The only way to deal with the matter was the way in which it had been treated in his own case. There must be no slurring of the truth. He would disdain that course in private as much as he had disdained it in public. Hampton might shrink from disclosure of eternal verity; he would not.
Wherefore, he sent to Natalie his pamphlet, entitled, "Dr. Burley's True Meaning," not sorry that she should see how clearly and uncompromisingly he could state matters which others had been willing to obscure. The true meaning of the Confession, and, therefore, of the Bible, and, therefore, of the learned biblical scholar whose text Leonard illuminated, was that the majority of mankind was on the way to a hell, eternal, and of torture inconceivable.
The pamphlet was relentless, as was proper; but in his accompanying letter to his wife Leonard was very tender. He showed her that there was but one course to pursue in the face of indisputable truth, and that was resignation to the will of heaven. Weak humanity might grieve over God's will; such sorrow was certainly pardonable by man, but was nevertheless rebellion; and, before complete reconciliation to God could be assumed, must be dismissed from the heart. Leaving religion, he proceeded to tell his wife that his longing for her was growing absolutely insupportable, and he was much more fervid in his petition that she hasten her return home than he had been in his doctrinal expositions. He dispatched his letter, and returned to his former avocations, but with little spirit; he longed for Natalie, and had no room for other than the thoughts that accompanied his longing. In a few days he was able to start for home, Natalie having, in a very short letter, in which she made no comment on the one he had last written, announced her arrival in Hampton by a train due there a few minutes later than the one from New York by which he traveled, and when he finally alighted at the station, he was tremulous with anticipation, and his disappointment was proportionate when the Newport train arrived with none of the expected travelers.

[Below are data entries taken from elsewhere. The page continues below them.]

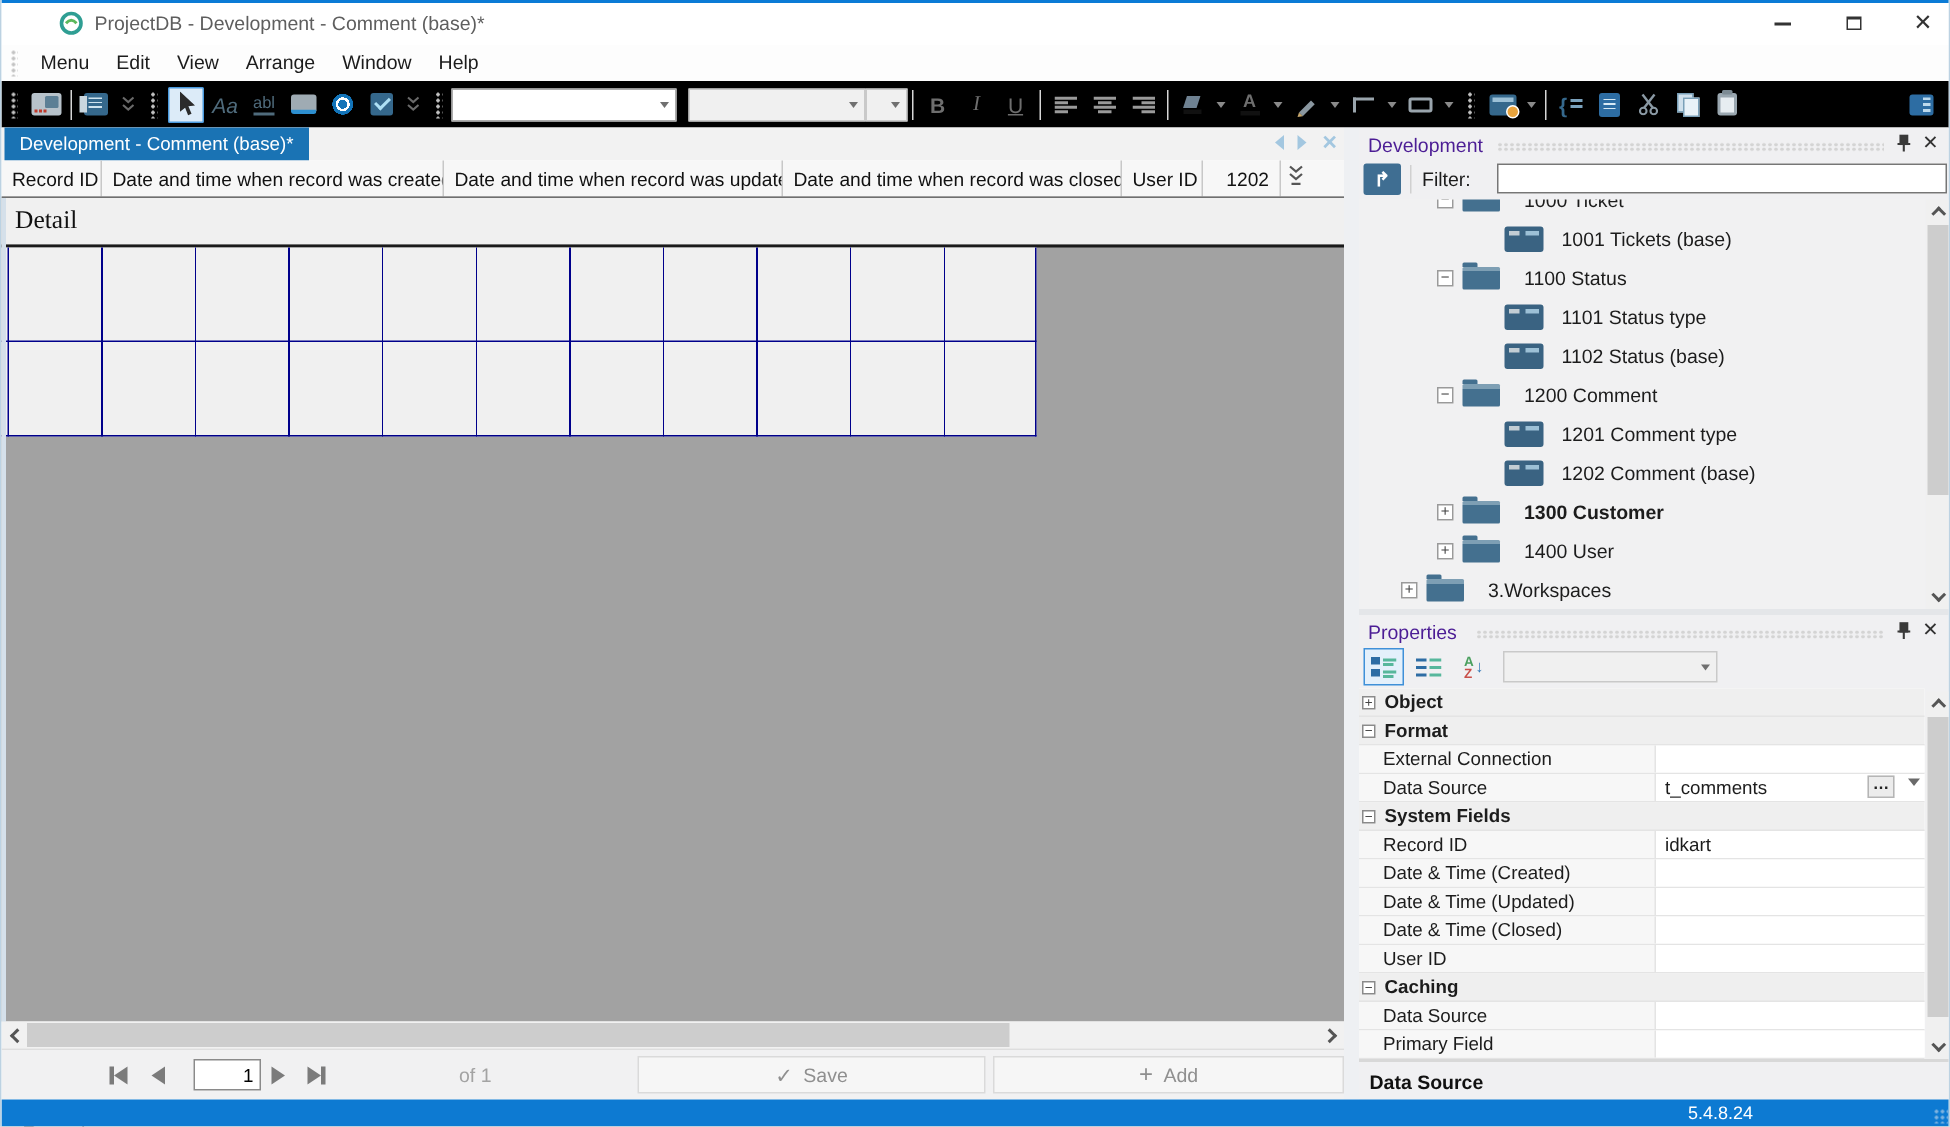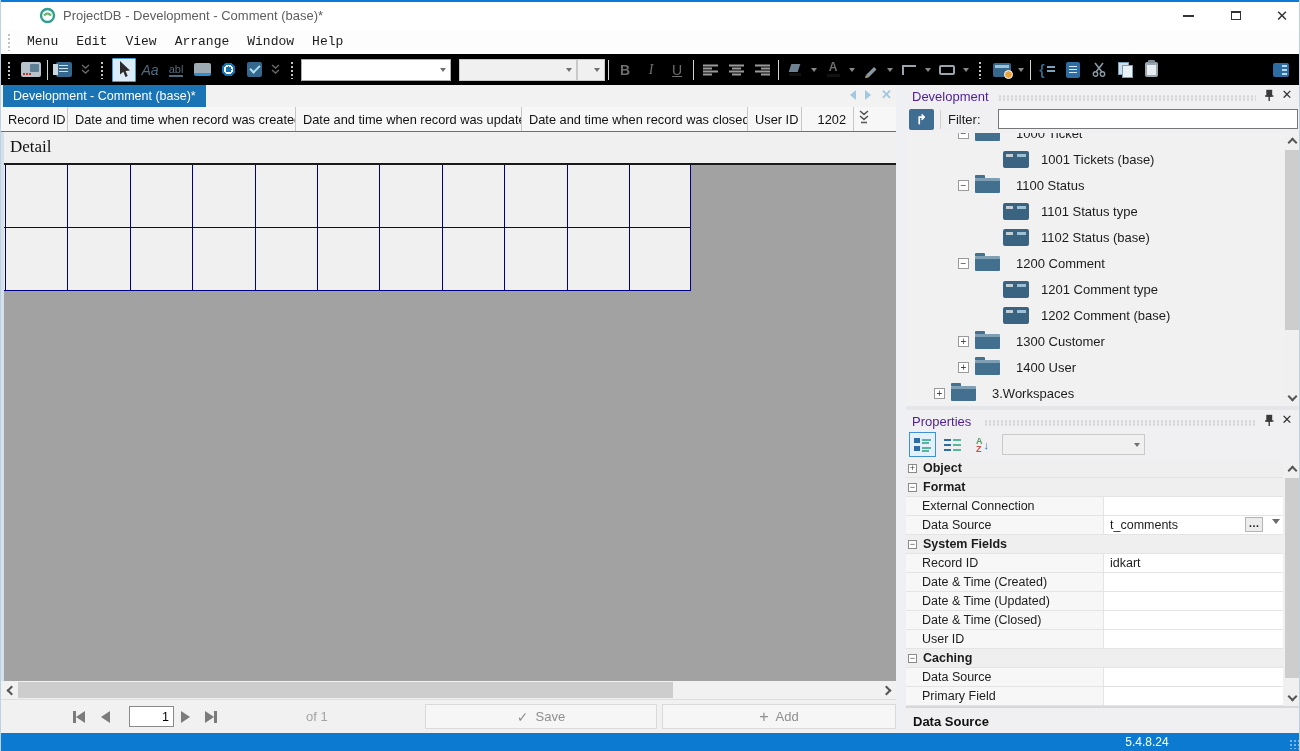--- a/index.html
+++ b/index.html
@@ -22,21 +22,21 @@
   #btn-min { left:1172px; } #btn-max { left:1220px; } #btn-close { left:1266px; }
   .glyph-min { width:11px; height:2px; background:#333; }
   .glyph-max { width:10px; height:9px; border:1px solid #333; border-top-width:2px; }
   .glyph-close { font-size:15px; line-height:15px; color:#333; }
 
   
   #menubar { left:0; top:30px; width:1300px; height:24px; background:#fdfdfd; display:flex; align-items:center; }
   .grip { width:5px; height:18px; margin:0 6px;
           background-image:radial-gradient(circle, #c3c3c3 1px, transparent 1.4px);
           background-size:4px 4px; }
-  .menu-item { padding:0 9px; height:22px; line-height:22px; color:#1c1c1c;font-family:Liberation Mono, monospace; }
+  .menu-item { padding:0 9px; height:22px; line-height:22px; color:#1c1c1c; }
 
   
   #toolbar { left:0; top:54px; width:1300px; height:31px; background:#000000; display:flex; align-items:center; }
   .tsep { width:1px; height:20px; background:#d6d6d6; margin:0 3px; }
   .tbtn { height:24px; min-width:24px; display:flex; align-items:center; justify-content:center; margin:0 1px; position:relative; }
   .tbtn.selected { border:1px solid #4a9ade; background:#dcebf8; border-radius:1px; }
   .dd { width:0; height:0; border-left:3.5px solid transparent; border-right:3.5px solid transparent; border-top:4px solid #8a8a8a; margin:0 3px; }
   .chev2 { display:flex; flex-direction:column; align-items:center; margin:0 4px; }
   .chev2 svg { display:block; }
   .combo { height:22px; border:1px solid #adadad; background:#fff; display:flex; align-items:center; justify-content:flex-end; }
@@ -548,21 +548,21 @@
             <span class="formicon" style="margin-left: 0px;"></span>
             <span class="tlabel">1201 Comment type</span>
           </div>
           <div class="trow" style="padding-left: 97px;">
             <span class="formicon" style="margin-left: 0px;"></span>
             <span class="tlabel">1202 Comment (base)</span>
           </div>
           <div class="trow" style="padding-left: 52px;">
             <span class="exp">+</span>
             <span class="folder"></span>
-            <span class="tlabel" style="margin-left: 16px;">1300 Customer</span>
+            <span class="tlabel" style="margin-left: 16px; font-weight: bold;">1300 Customer</span>
           </div>
           <div class="trow" style="padding-left: 52px;">
             <span class="exp">+</span>
             <span class="folder"></span>
             <span class="tlabel" style="margin-left: 16px;">1400 User</span>
           </div>
           <div class="trow" style="padding-left: 28px;">
             <span class="exp">+</span>
             <span class="folder"></span>
             <span class="tlabel" style="margin-left: 16px;">3.Workspaces</span>

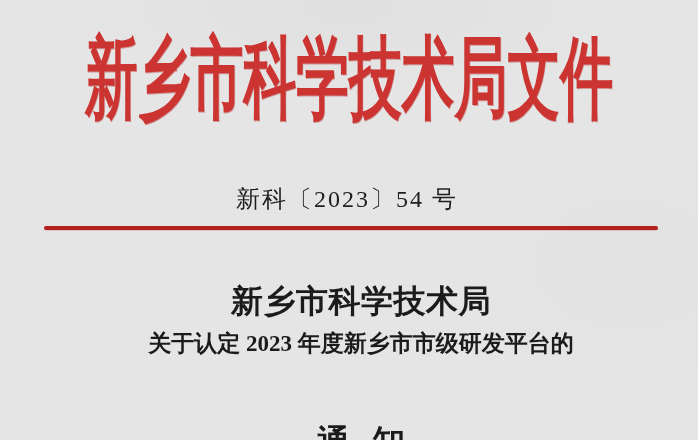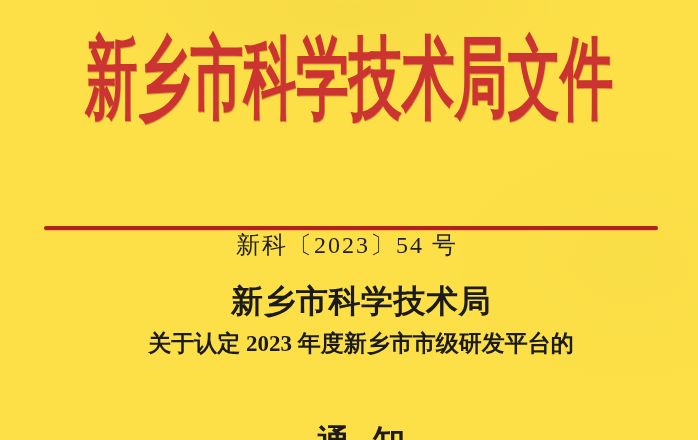--- a/index.html
+++ b/index.html
@@ -10,21 +10,21 @@
     width: 698px;
     height: 440px;
     background: #fdfdfc;
     font-family: "Liberation Serif", "DejaVu Serif", serif;
     overflow: hidden;
   }
   .page {
     position: relative;
     width: 698px;
     height: 440px;
-    background: #fde047;
+    background: #e5e5e5;
   }
   
   .page::before {
     content: "";
     position: absolute;
     inset: 0;
     background:
       radial-gradient(ellipse 400px 120px at 50% 2%, rgba(0,0,0,0.025), rgba(0,0,0,0) 70%),
       radial-gradient(ellipse 300px 200px at 90% 60%, rgba(0,0,0,0.012), rgba(0,0,0,0) 70%);
     pointer-events: none;
@@ -49,21 +49,20 @@
     top: 186px;
     left: 0;
     width: 694px;
     text-align: center;
     font-size: 24px;
     line-height: 1.1;
     font-weight: 400;
     color: #1e1e1e;
     letter-spacing: 2px;
     white-space: nowrap;
-    margin-top: 46px;
   }
   .divider {
     position: absolute;
     top: 226px;
     left: 44px;
     width: 614px;
     height: 4px;
     background: #b2211d;
     border-radius: 2px;
     box-shadow: 0 0.5px 0 rgba(178, 33, 29, 0.35);

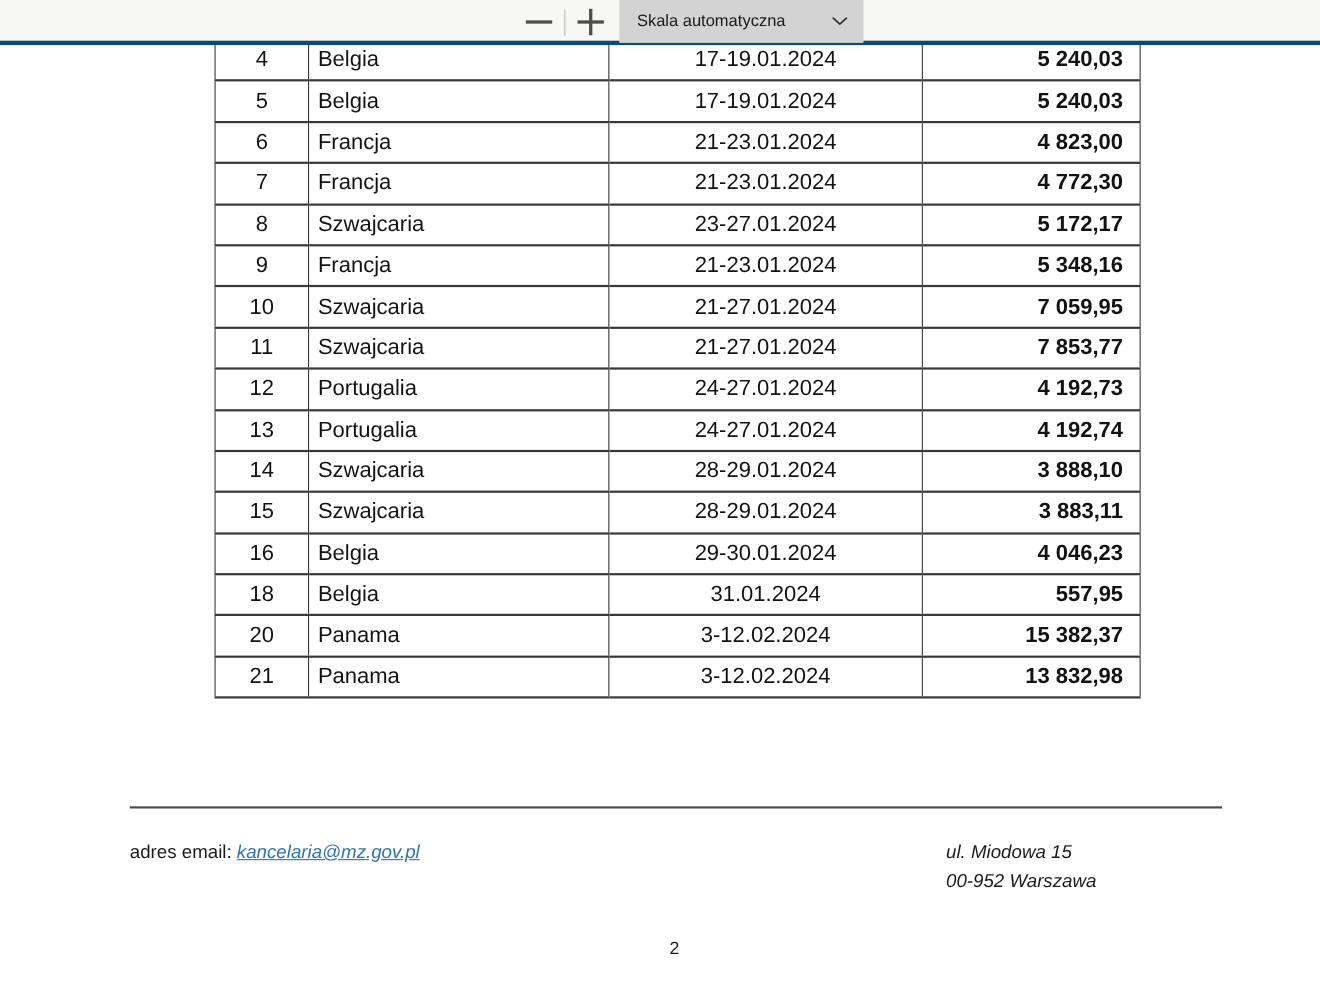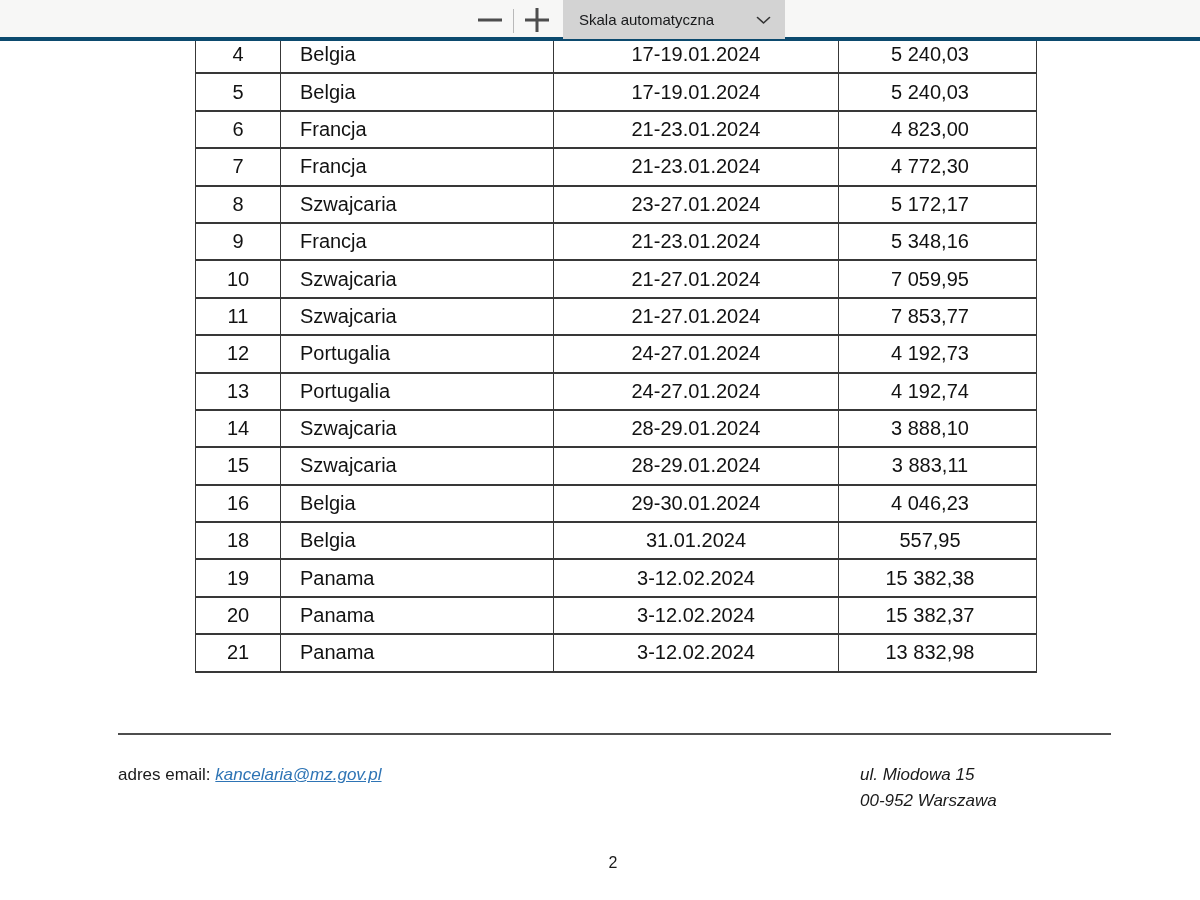--- a/index.html
+++ b/index.html
@@ -65,23 +65,23 @@
     height: 37.4px;
     font-size: 20px;
     color: #121212;
     white-space: nowrap;
   }
   .doc-table col.c-no   { width: 85px; }
   .doc-table col.c-land { width: 273px; }
   .doc-table col.c-date { width: 285px; }
   .doc-table col.c-amt  { width: 198px; }
   .doc-table td.td-no   { text-align: center; }
-  .doc-table td.td-land { text-align: left; padding-left: 19px; }
+  .doc-table td.td-land { text-align: left; padding-left: 8px; }
   .doc-table td.td-date { text-align: center; }
-  .doc-table td.td-amt  { text-align: center; padding-right: 15px; }
+  .doc-table td.td-amt  { text-align: right; padding-right: 15px; font-weight: bold; }
 
   
   .footer-rule {
     position: absolute;
     left: 118px; top: 733px;
     width: 993px; height: 2px;
     background: #4d4d4d;
   }
   .footer-left {
     position: absolute;
@@ -233,26 +233,20 @@
     <td class="td-date">29-30.01.2024</td>
     <td class="td-amt">4 046,23</td>
   </tr>
       <tr>
     <td class="td-no">18</td>
     <td class="td-land">Belgia</td>
     <td class="td-date">31.01.2024</td>
     <td class="td-amt">557,95</td>
   </tr>
       <tr>
-    <td class="td-no">19</td>
-    <td class="td-land">Panama</td>
-    <td class="td-date">3-12.02.2024</td>
-    <td class="td-amt">15 382,38</td>
-  </tr>
-      <tr>
     <td class="td-no">20</td>
     <td class="td-land">Panama</td>
     <td class="td-date">3-12.02.2024</td>
     <td class="td-amt">15 382,37</td>
   </tr>
       <tr>
     <td class="td-no">21</td>
     <td class="td-land">Panama</td>
     <td class="td-date">3-12.02.2024</td>
     <td class="td-amt">13 832,98</td>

There was nothing to do but to bear a revulsion of feeling, which was actually painful. He walked across the Square to his home, and found the maids with everything prepared for his arrival, and with a letter from Natalie which informed him that she would be in Hampton on the following morning.
He went early to bed, discontented and fretful. He slept badly, and in the night got up and wandered restlessly about, and in his wanderings made a discovery which might have remained unnoticed had the fancies which vexed his repose been of a different character.
After the birth of her child, Natalie had occupied a room separate from her husband's, in order that the latter, whose literary labors were exacting, should not be disturbed. In his prowling Leonard discovered evidences that this arrangement was to be continued, and as he stood in the gaslight considering the tokens whereby he inferred that one room was reserved for masculine, the other for feminine occupancy, he mentally pronounced the arrangement unsatisfactory, and experienced a feeling of vexation amounting to resentment.
But resentment gave way when, next morning, having seen Mrs. Joe and Paula drive away to Stormpoint, and having followed Natalie to the room which he had inspected the night before with dissatisfaction, he once more held her in his arms. The light that gleamed from her eyes, the roseate hue upon her feverish cheeks, the rich red lips upon which he pressed his own hungrily—the beautiful reality, fairer than the fairest vision of his hours of longing, banished every thought but one.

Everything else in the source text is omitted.